## Action item
The response must contain every line below in which "width" appears.

## Source data
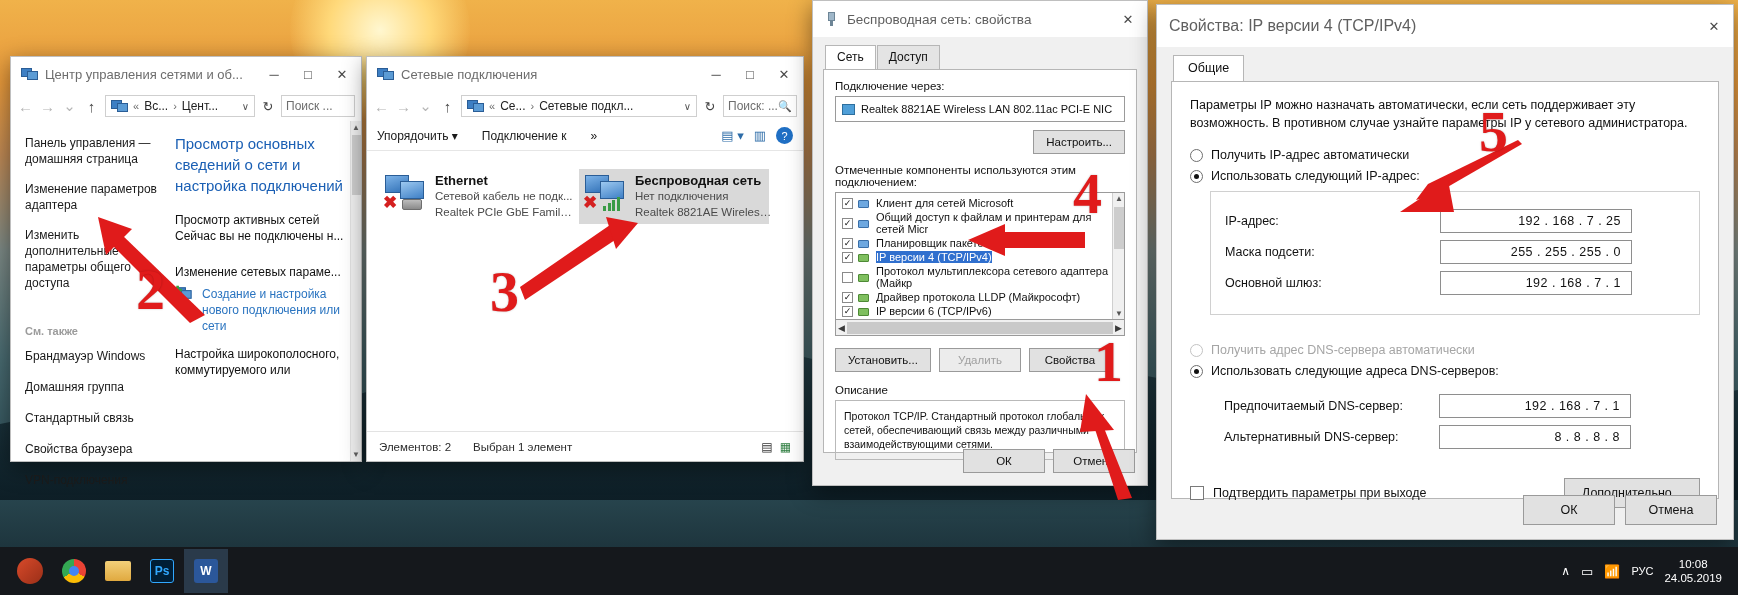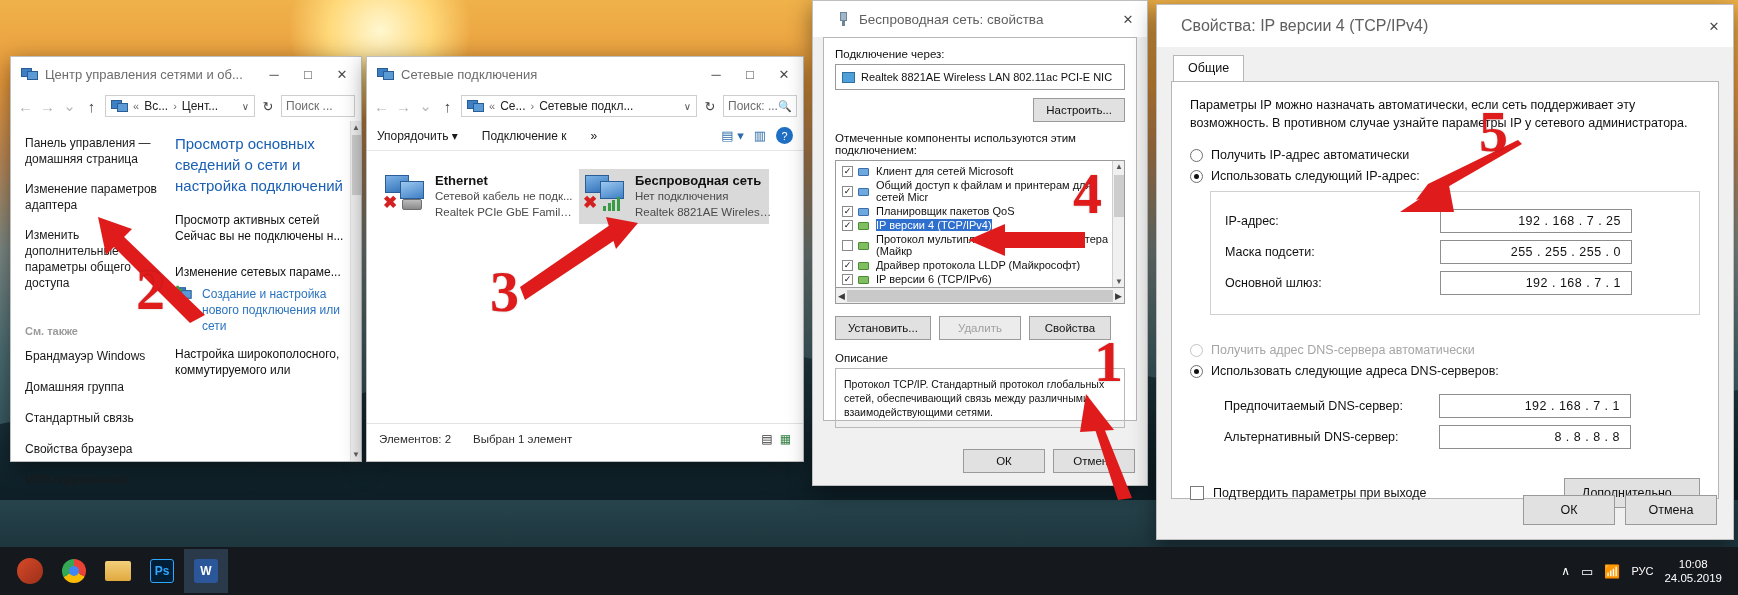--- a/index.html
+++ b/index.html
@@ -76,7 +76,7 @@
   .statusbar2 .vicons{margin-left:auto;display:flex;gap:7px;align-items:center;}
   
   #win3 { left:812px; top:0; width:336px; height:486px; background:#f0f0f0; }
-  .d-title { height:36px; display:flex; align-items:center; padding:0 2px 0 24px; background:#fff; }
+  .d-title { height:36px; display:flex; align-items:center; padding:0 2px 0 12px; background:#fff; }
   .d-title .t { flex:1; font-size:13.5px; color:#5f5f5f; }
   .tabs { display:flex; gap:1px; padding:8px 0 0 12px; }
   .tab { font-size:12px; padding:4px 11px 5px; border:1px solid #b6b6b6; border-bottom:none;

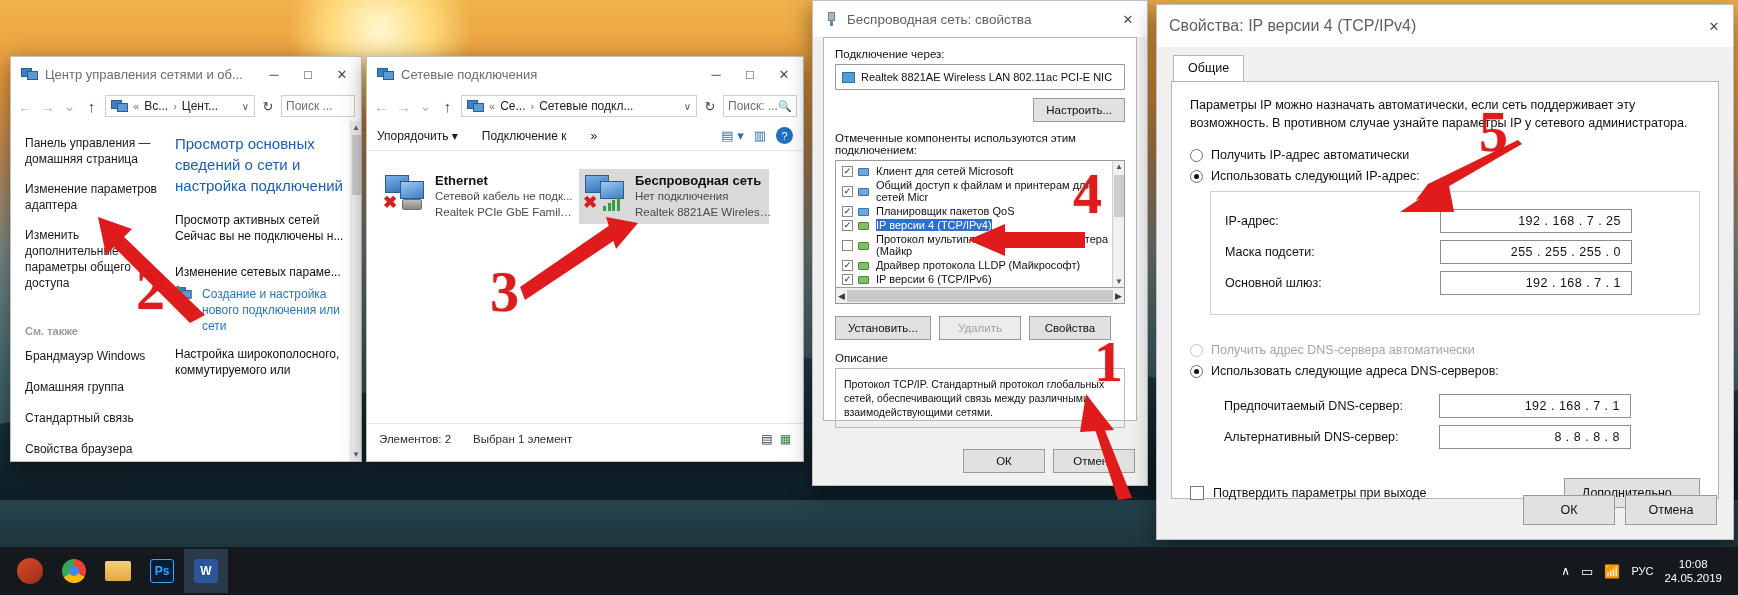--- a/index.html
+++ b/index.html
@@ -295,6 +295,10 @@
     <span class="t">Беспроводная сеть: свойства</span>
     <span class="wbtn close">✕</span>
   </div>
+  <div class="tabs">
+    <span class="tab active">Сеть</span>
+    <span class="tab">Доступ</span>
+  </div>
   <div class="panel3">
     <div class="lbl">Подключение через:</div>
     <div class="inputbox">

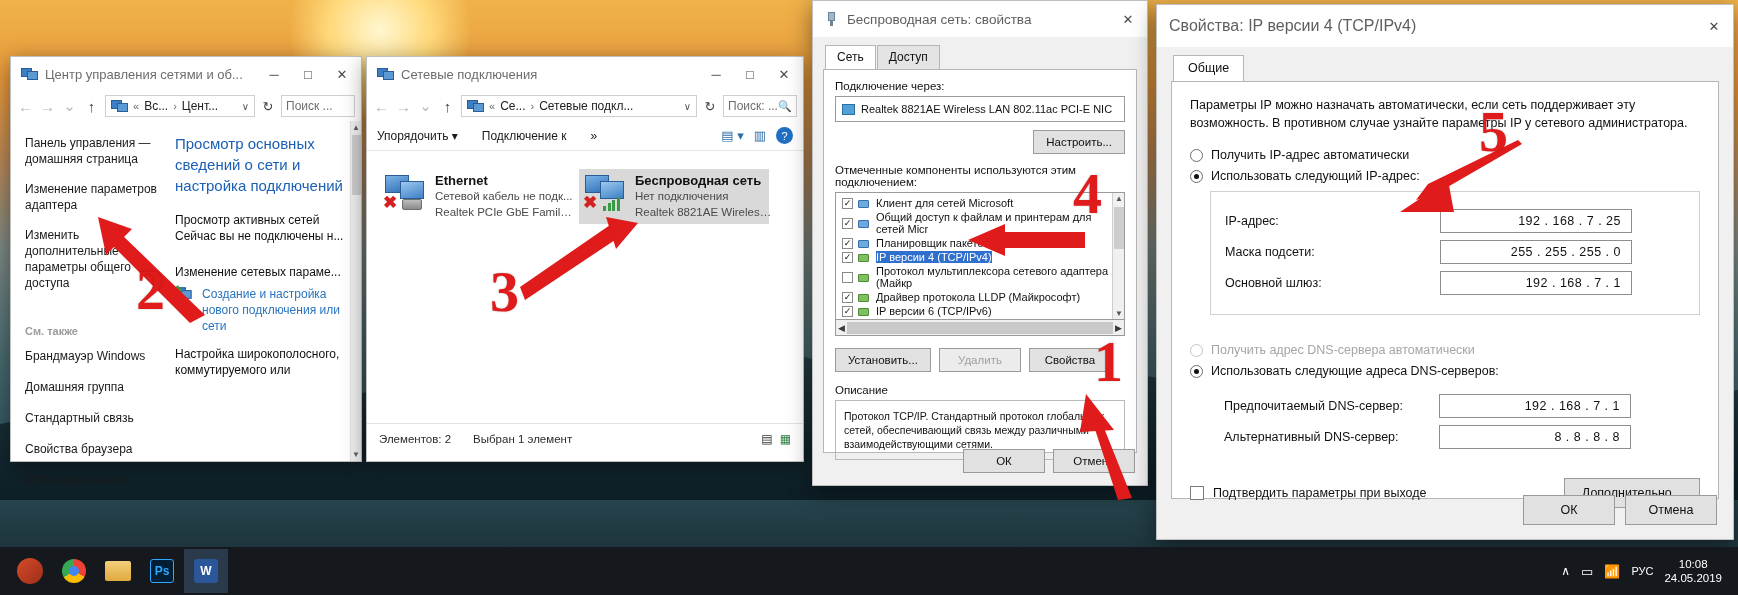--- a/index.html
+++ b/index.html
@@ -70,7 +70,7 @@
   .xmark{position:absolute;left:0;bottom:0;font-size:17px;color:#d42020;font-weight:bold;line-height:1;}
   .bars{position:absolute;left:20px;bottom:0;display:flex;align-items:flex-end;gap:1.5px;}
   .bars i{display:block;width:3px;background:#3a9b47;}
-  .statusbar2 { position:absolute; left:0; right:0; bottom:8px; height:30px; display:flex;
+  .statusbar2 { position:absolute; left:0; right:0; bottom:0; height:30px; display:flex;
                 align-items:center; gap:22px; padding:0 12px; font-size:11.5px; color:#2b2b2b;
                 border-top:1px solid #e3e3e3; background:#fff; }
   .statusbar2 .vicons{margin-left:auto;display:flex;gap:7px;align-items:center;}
---
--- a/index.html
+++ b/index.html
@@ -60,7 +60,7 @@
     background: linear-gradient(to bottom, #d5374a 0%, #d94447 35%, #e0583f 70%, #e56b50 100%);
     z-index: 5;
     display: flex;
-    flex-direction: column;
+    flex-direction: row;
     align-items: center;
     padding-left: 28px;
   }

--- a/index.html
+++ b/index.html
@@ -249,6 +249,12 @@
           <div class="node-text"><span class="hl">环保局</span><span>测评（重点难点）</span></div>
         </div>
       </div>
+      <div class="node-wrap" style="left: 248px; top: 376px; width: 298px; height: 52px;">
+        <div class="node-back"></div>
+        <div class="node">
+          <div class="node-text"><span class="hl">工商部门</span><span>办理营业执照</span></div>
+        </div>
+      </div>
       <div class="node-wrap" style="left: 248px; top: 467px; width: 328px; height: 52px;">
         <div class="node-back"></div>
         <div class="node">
...
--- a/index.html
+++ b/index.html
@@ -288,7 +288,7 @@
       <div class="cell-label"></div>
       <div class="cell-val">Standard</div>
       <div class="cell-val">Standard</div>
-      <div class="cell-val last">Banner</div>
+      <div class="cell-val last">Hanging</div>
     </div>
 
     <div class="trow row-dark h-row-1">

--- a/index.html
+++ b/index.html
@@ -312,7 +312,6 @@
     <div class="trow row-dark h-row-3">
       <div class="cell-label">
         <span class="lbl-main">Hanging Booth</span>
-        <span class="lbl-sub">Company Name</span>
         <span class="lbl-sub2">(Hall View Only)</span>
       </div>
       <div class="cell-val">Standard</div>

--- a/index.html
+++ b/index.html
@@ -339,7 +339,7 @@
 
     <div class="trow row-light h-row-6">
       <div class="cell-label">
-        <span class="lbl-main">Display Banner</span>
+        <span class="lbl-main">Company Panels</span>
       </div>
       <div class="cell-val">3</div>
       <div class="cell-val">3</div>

## Reply
   #win3 { left:812px; top:0; width:336px; height:486px; background:#f0f0f0; }
   .bars i{display:block;width:3px;background:#3a9b47;}
+      <div class="node-wrap" style="left: 248px; top: 376px; width: 298px; height: 52px;">
       <div class="node-wrap" style="left: 248px; top: 467px; width: 328px; height: 52px;">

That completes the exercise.